**Your objective:** How many lines in the entries below include the string "flex"? Answer with the number only.

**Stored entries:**
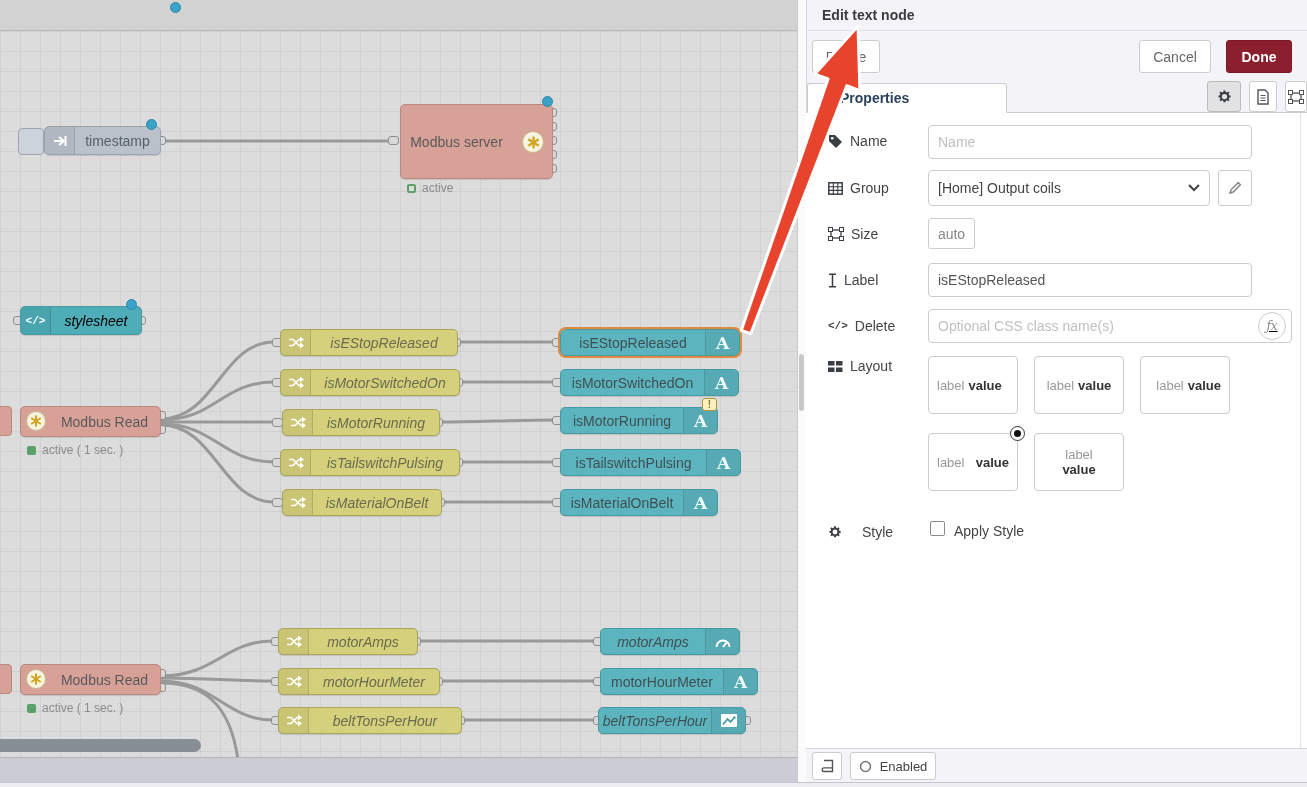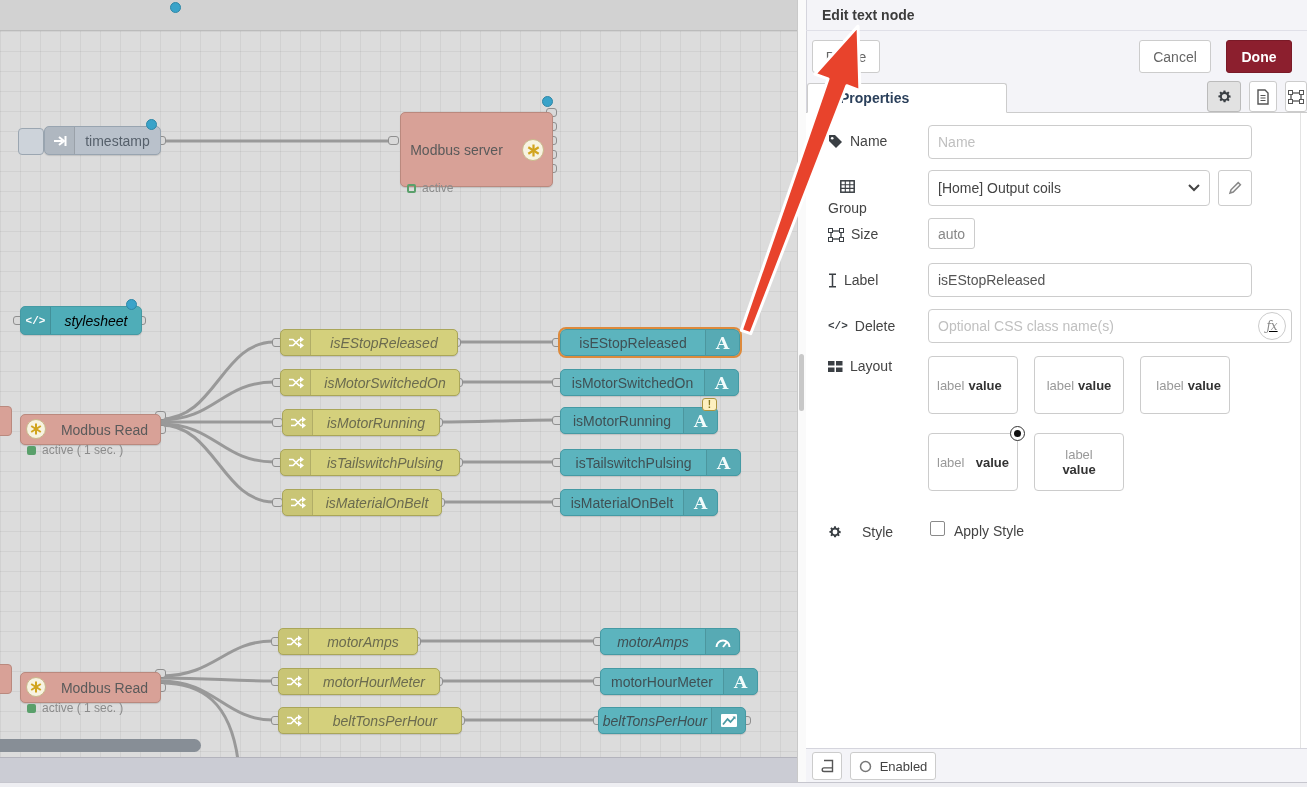--- a/index.html
+++ b/index.html
@@ -38,7 +38,7 @@
     justify-content:center;background:rgba(0,0,0,0.05);}
   .strip.l{left:0;border-right:1px solid rgba(0,0,0,0.12);border-radius:4px 0 0 4px;}
   .strip.r{right:0;width:34px;border-left:1px solid rgba(0,0,0,0.12);border-radius:0 4px 4px 0;}
-  .n-salmon{background:var(--salmon);border-color:var(--salmon-border);margin-top:8px;}
+  .n-salmon{background:var(--salmon);border-color:var(--salmon-border);}
   .n-teal{background:var(--teal);border-color:var(--teal-border);}
   .n-khaki{background:var(--khaki);border-color:var(--khaki-border);color:#6b6b4f;}
   .n-inject{background:var(--inject);border-color:var(--inject-border);color:#56606b;}

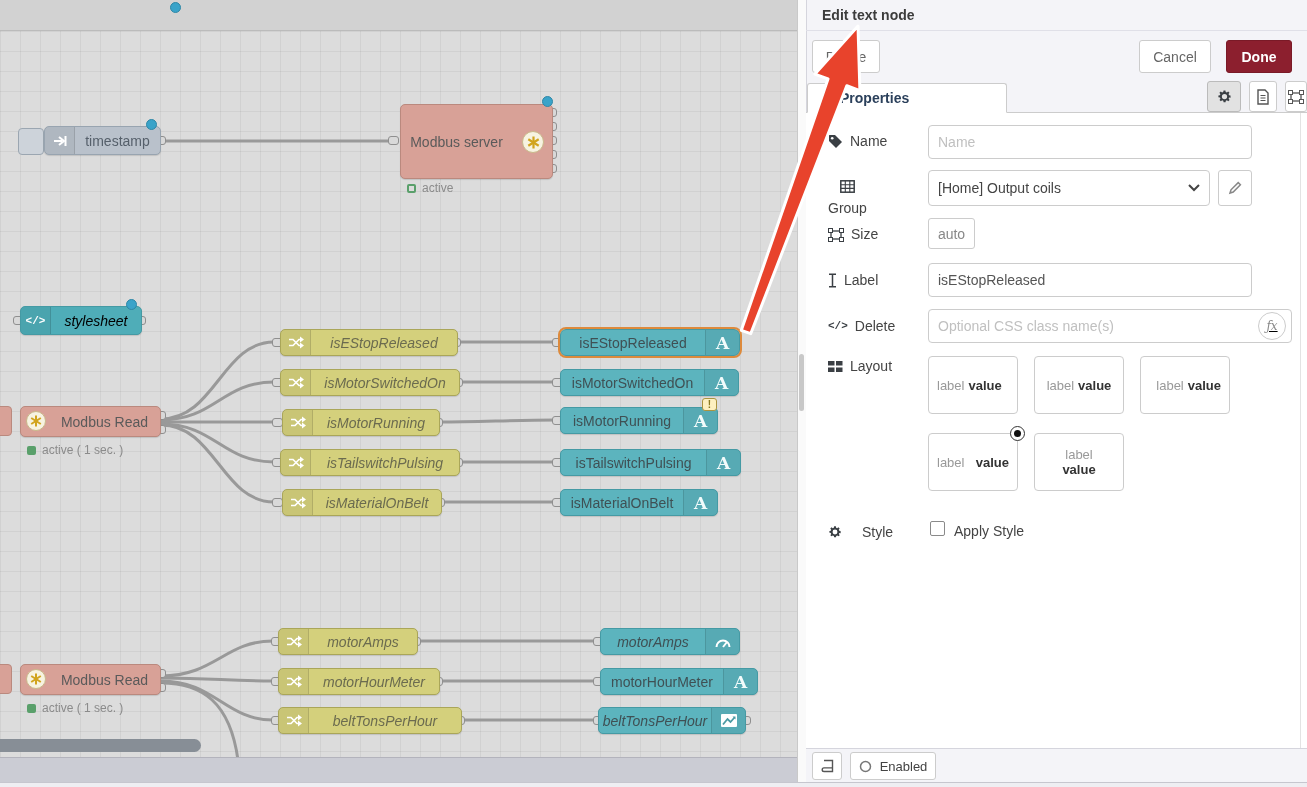--- a/index.html
+++ b/index.html
@@ -469,7 +469,7 @@
 </div>
 <input class="tinput" style="left: 928px; top: 125px; width: 324px; height: 34px;" placeholder="Name">
 
-<div class="frow-label" style="left:828px;top:180px;flex-direction:column;">
+<div class="frow-label" style="left:828px;top:180px;">
   <svg width="15" height="13">
       <rect x="0.8" y="0.8" width="13.4" height="11.4" fill="none" stroke="#3a3f44" stroke-width="1.5"></rect>
       <path d="M0.8 4.8h13.4M0.8 8.4h13.4M5.3 0.8v11.4M9.8 0.8v11.4" stroke="#3a3f44" stroke-width="1.1"></path>

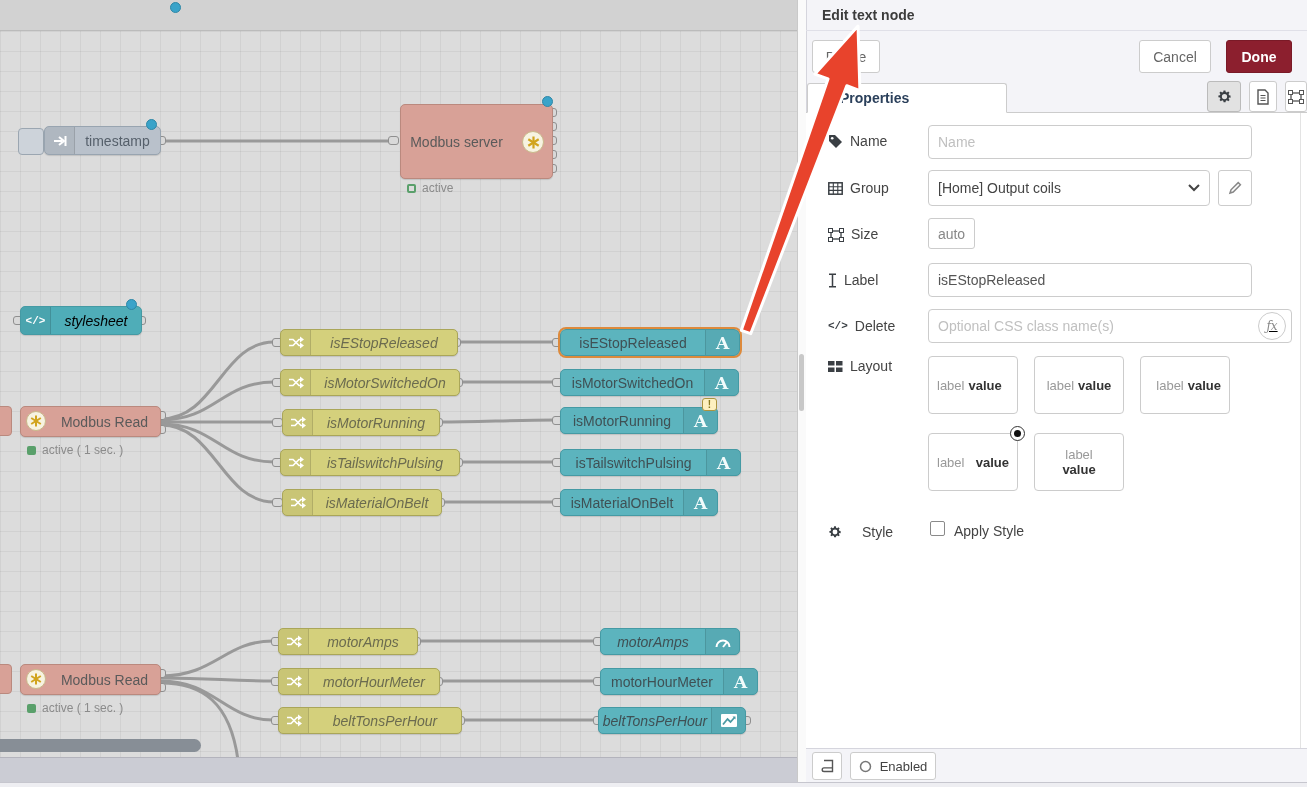--- a/index.html
+++ b/index.html
@@ -488,7 +488,7 @@
     </svg>
 </button>
 
-<div class="frow-label" style="left:828px;top:226px;align-items:flex-end;">
+<div class="frow-label" style="left:828px;top:226px;">
   <svg width="16" height="14">
       <rect x="3" y="3" width="10" height="8" fill="none" stroke="#3a3f44" stroke-width="1.3"></rect>
       <g fill="#fff" stroke="#3a3f44">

**Solution to this exercise:** 2